▶ **Your task**:
The answer must consist of each line below that contains the word "point", copied in full.

Version difference data:
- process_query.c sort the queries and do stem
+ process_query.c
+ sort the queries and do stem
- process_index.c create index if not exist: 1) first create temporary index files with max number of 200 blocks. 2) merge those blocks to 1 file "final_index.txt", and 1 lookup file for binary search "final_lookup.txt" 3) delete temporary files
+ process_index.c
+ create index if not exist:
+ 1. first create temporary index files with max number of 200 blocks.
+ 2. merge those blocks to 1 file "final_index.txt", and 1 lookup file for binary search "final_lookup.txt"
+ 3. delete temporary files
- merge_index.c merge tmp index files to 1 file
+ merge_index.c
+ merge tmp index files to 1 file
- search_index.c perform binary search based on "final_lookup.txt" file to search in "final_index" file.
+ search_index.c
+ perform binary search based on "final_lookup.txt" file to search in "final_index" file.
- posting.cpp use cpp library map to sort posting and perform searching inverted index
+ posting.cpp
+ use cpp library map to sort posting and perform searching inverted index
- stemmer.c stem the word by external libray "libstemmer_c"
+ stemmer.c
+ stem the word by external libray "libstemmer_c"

--

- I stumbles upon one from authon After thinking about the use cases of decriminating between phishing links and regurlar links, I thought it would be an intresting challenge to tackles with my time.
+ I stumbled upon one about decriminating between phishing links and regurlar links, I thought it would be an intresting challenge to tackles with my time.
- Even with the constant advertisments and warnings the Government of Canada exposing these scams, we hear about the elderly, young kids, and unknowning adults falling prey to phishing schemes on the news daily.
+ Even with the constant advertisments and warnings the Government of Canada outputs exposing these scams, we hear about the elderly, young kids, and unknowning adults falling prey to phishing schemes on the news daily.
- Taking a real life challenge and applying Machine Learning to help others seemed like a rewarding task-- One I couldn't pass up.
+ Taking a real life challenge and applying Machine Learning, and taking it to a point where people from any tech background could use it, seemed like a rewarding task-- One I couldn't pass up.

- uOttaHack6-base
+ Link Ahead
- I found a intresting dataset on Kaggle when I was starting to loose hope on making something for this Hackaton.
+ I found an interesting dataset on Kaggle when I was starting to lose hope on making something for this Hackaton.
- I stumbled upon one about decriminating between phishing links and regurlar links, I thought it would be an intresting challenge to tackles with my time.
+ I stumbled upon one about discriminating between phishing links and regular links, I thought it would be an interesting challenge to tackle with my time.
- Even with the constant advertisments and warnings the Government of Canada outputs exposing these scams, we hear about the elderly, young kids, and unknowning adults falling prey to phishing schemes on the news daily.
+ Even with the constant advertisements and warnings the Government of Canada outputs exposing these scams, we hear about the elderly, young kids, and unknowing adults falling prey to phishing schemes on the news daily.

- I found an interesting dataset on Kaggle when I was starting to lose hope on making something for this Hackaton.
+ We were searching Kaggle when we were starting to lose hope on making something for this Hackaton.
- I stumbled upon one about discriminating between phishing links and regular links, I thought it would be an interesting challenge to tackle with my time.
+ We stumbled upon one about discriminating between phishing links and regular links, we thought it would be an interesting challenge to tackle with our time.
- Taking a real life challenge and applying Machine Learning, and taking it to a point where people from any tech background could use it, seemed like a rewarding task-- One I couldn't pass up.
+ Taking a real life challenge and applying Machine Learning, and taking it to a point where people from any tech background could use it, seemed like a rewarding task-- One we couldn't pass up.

▶ **Exercise response**:
+ Taking a real life challenge and applying Machine Learning, and taking it to a point where people from any tech background could use it, seemed like a rewarding task-- One I couldn't pass up.
- Taking a real life challenge and applying Machine Learning, and taking it to a point where people from any tech background could use it, seemed like a rewarding task-- One I couldn't pass up.
+ Taking a real life challenge and applying Machine Learning, and taking it to a point where people from any tech background could use it, seemed like a rewarding task-- One we couldn't pass up.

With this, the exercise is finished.